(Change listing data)
★ ★ ★
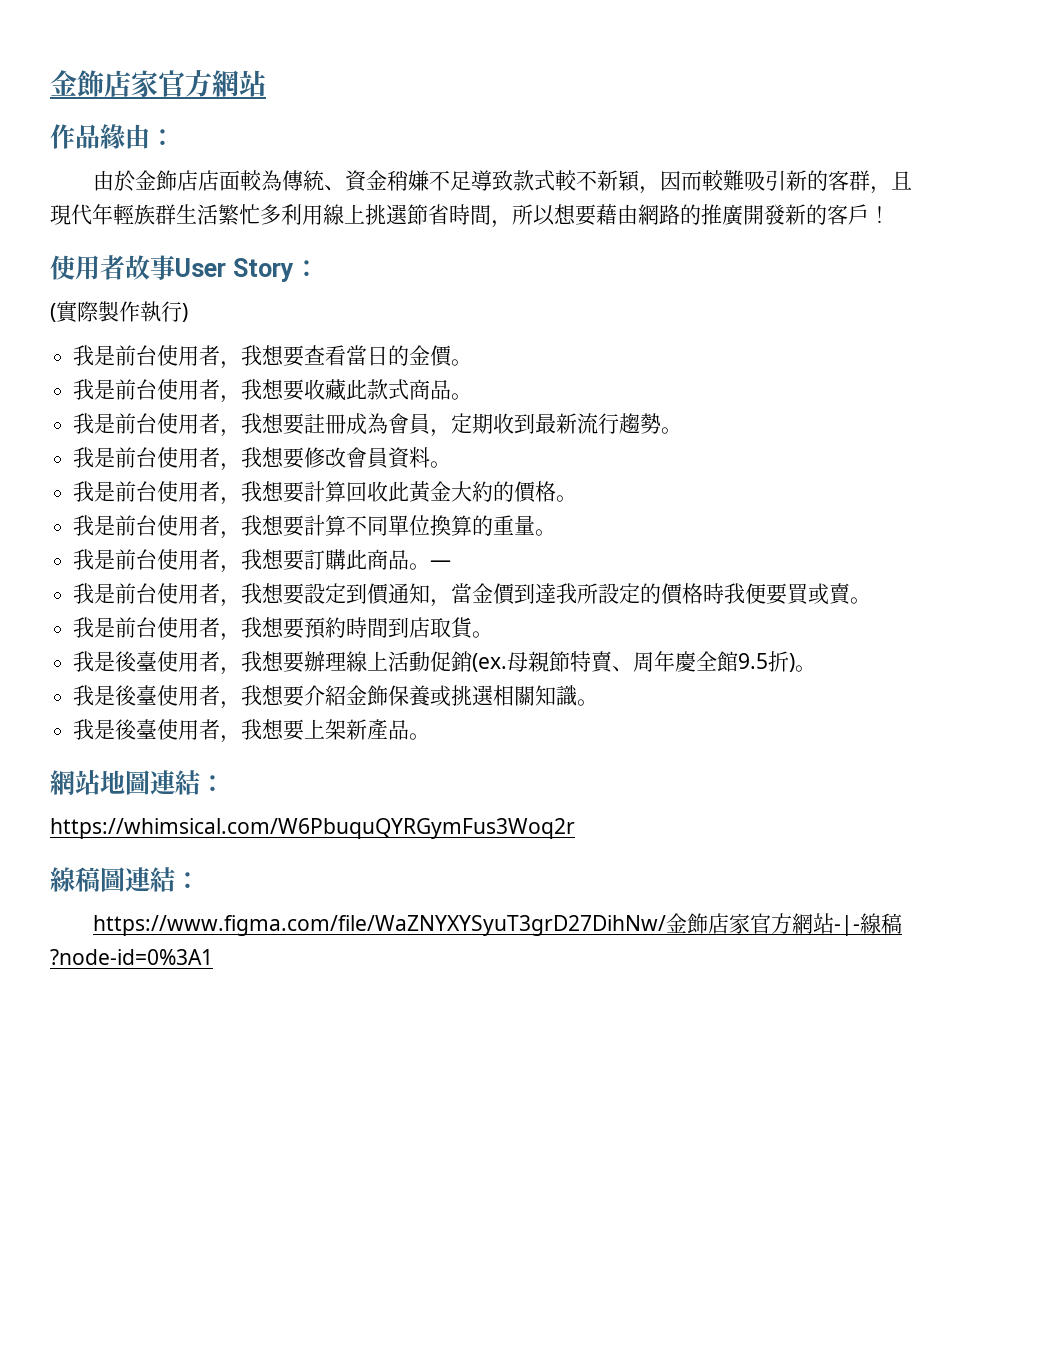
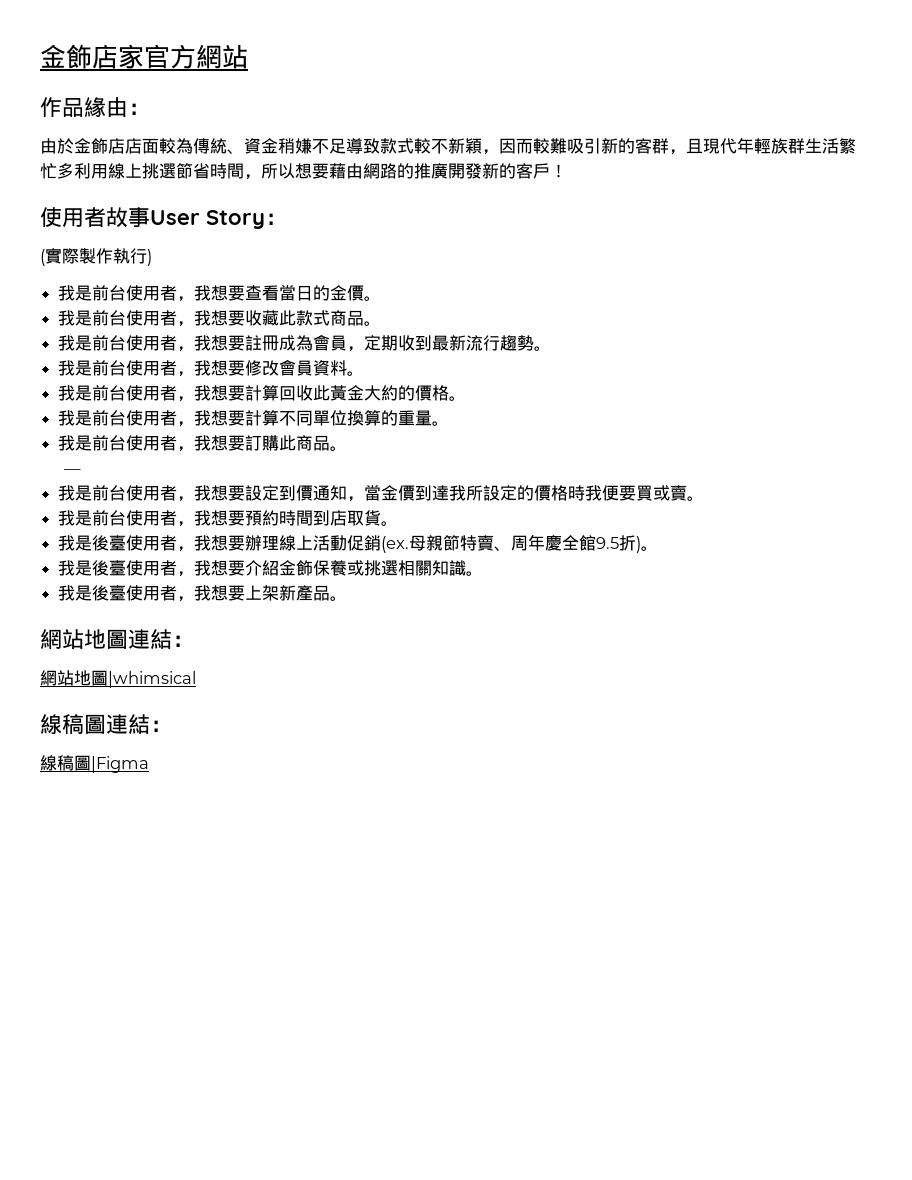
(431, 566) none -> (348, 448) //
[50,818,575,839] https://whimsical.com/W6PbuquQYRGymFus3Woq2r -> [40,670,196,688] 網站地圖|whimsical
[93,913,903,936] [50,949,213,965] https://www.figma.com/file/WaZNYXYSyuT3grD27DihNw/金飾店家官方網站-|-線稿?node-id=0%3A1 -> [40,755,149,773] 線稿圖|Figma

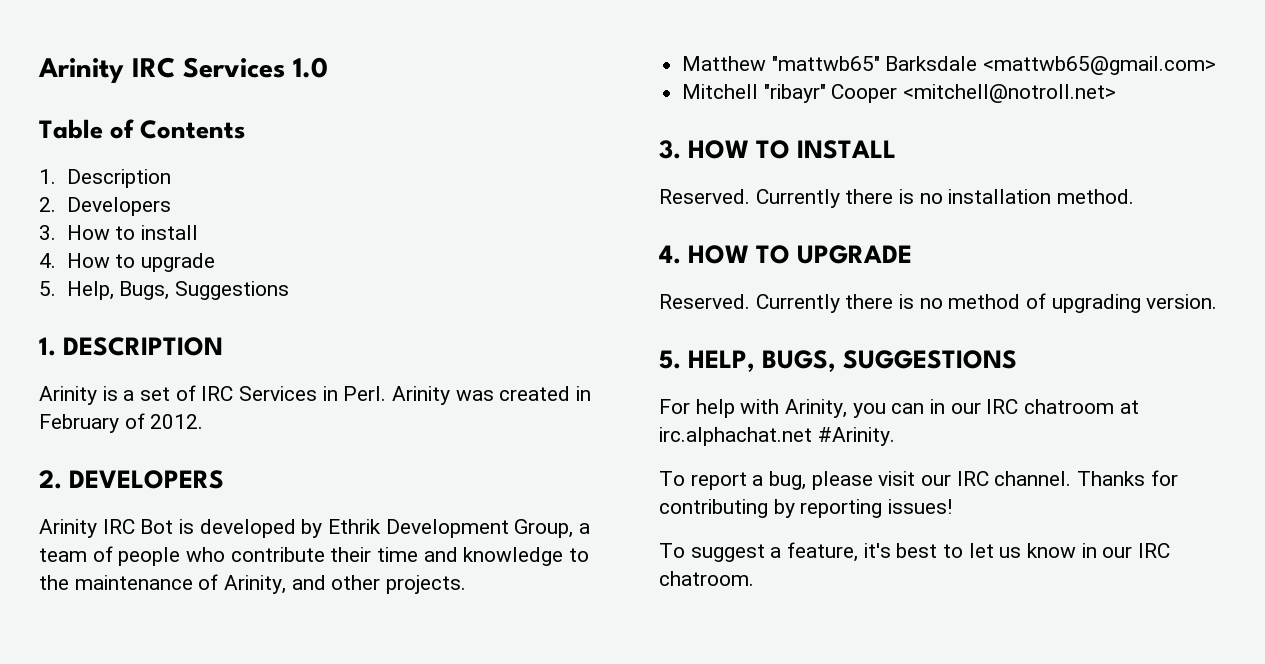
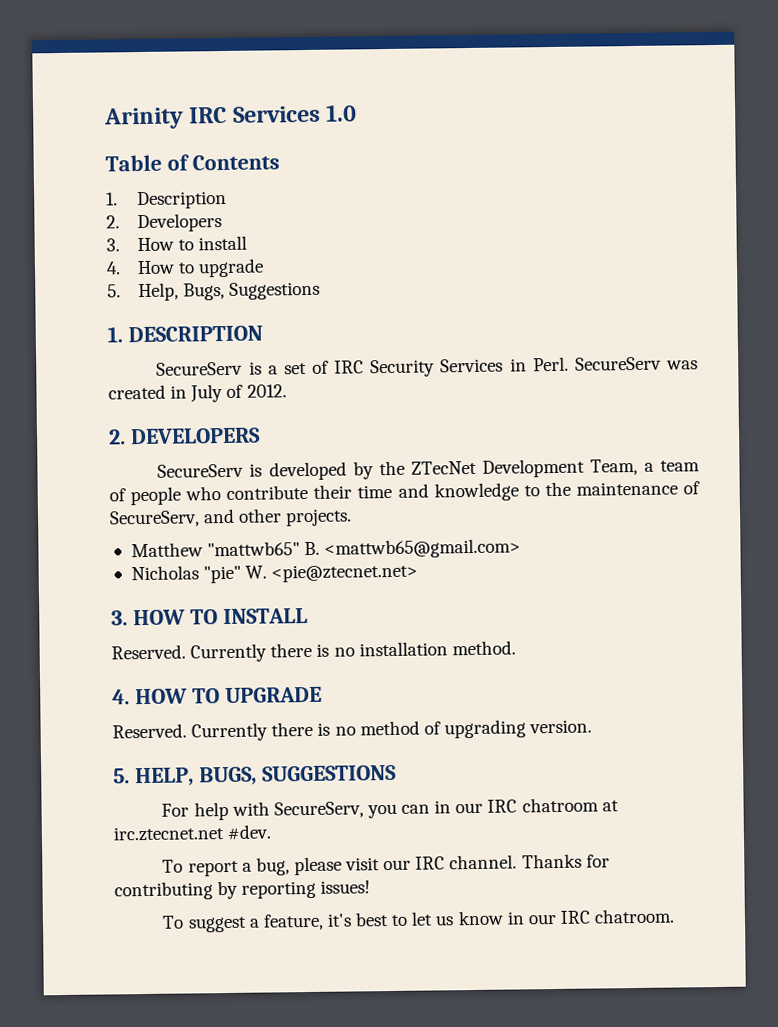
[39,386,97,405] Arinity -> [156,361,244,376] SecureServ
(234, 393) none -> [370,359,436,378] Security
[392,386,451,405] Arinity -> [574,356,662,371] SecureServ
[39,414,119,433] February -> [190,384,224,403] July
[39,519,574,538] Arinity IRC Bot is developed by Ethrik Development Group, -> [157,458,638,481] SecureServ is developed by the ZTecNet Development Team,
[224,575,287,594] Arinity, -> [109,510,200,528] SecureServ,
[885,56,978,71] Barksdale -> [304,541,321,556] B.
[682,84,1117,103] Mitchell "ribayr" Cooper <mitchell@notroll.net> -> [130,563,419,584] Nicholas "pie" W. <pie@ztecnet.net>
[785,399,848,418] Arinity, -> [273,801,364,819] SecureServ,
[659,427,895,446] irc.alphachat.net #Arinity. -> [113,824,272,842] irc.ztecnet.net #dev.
★ ★ ★
* _Problem to work on_:
Each entry above should be written out again exactly, without its pictures.

* _Written solution_:
(431, 566) none -> (348, 448) //
[50,818,575,839] https://whimsical.com/W6PbuquQYRGymFus3Woq2r -> [40,670,196,688] 網站地圖|whimsical
[93,913,903,936] [50,949,213,965] https://www.figma.com/file/WaZNYXYSyuT3grD27DihNw/金飾店家官方網站-|-線稿?node-id=0%3A1 -> [40,755,149,773] 線稿圖|Figma

[39,386,97,405] Arinity -> [156,361,244,376] SecureServ
(234, 393) none -> [370,359,436,378] Security
[392,386,451,405] Arinity -> [574,356,662,371] SecureServ
[39,414,119,433] February -> [190,384,224,403] July
[39,519,574,538] Arinity IRC Bot is developed by Ethrik Development Group, -> [157,458,638,481] SecureServ is developed by the ZTecNet Development Team,
[224,575,287,594] Arinity, -> [109,510,200,528] SecureServ,
[885,56,978,71] Barksdale -> [304,541,321,556] B.
[682,84,1117,103] Mitchell "ribayr" Cooper <mitchell@notroll.net> -> [130,563,419,584] Nicholas "pie" W. <pie@ztecnet.net>
[785,399,848,418] Arinity, -> [273,801,364,819] SecureServ,
[659,427,895,446] irc.alphachat.net #Arinity. -> [113,824,272,842] irc.ztecnet.net #dev.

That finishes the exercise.